**DESCRIPTION OF THE TASK:**
Up to and including the final line, retype each line of the records below, starting with the one that contains "the navigation bar.".

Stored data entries
* * * * * * * * *

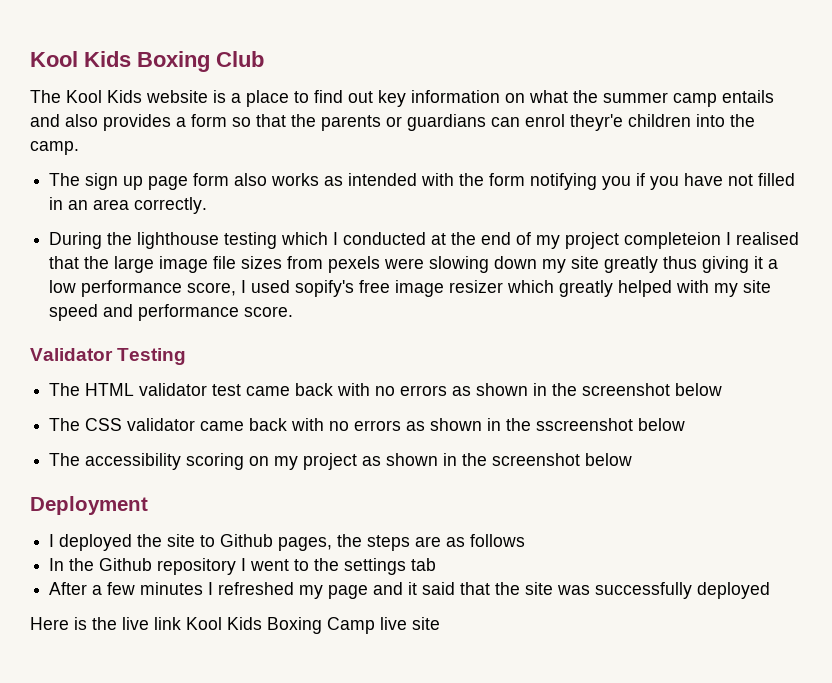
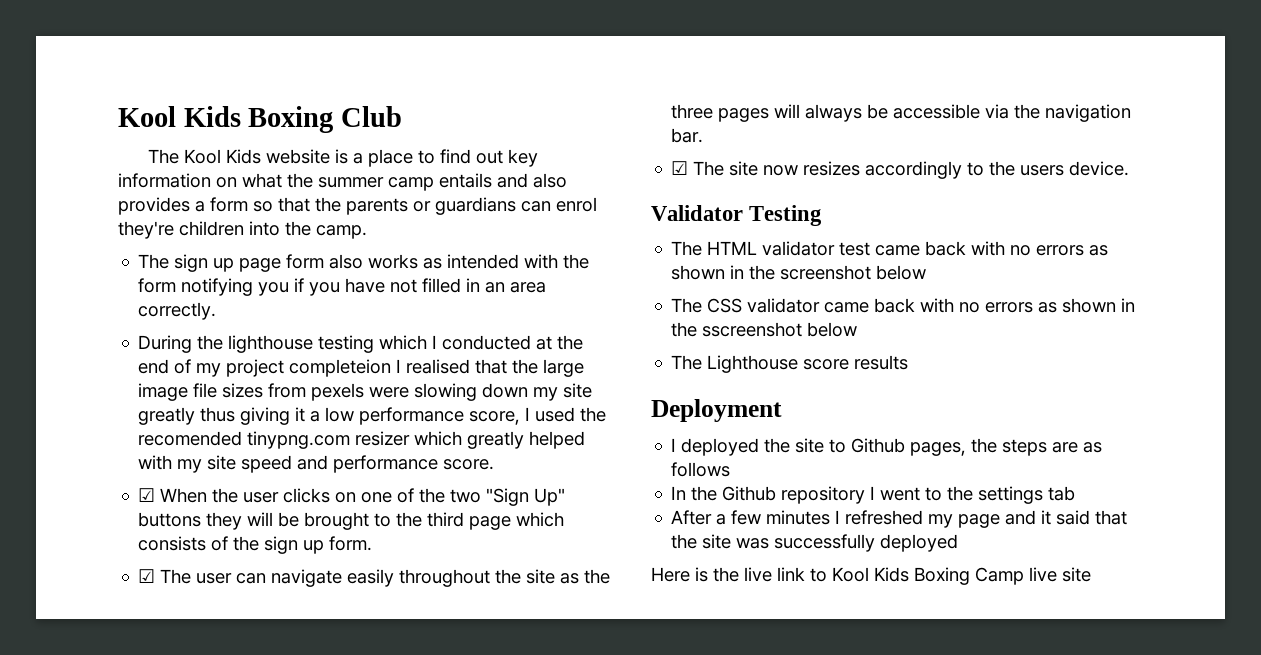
- The Kool Kids website is a place to find out key information on what the summer camp entails and also provides a form so that the parents or guardians can enrol theyr'e children into the camp.
+ The Kool Kids website is a place to find out key information on what the summer camp entails and also provides a form so that the parents or guardians can enrol they're children into the camp.
- During the lighthouse testing which I conducted at the end of my project completeion I realised that the large image file sizes from pexels were slowing down my site greatly thus giving it a low performance score, I used sopify's free image resizer which greatly helped with my site speed and performance score.
+ During the lighthouse testing which I conducted at the end of my project completeion I realised that the large image file sizes from pexels were slowing down my site greatly thus giving it a low performance score, I used the recomended tinypng.com resizer which greatly helped with my site speed and performance score.
+ ☑ When the user clicks on one of the two "Sign Up" buttons they will be brought to the third page which consists of the sign up form.
+ ☑ The user can navigate easily throughout the site as the three pages will always be accessible via the navigation bar.
+ ☑ The site now resizes accordingly to the users device.
- The accessibility scoring on my project as shown in the screenshot below
+ The Lighthouse score results
- Here is the live link Kool Kids Boxing Camp live site
+ Here is the live link to Kool Kids Boxing Camp live site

* * * * * * * * *

**WORKED SOLUTION:**
+ ☑ The user can navigate easily throughout the site as the three pages will always be accessible via the navigation bar.
+ ☑ The site now resizes accordingly to the users device.
- The accessibility scoring on my project as shown in the screenshot below
+ The Lighthouse score results
- Here is the live link Kool Kids Boxing Camp live site
+ Here is the live link to Kool Kids Boxing Camp live site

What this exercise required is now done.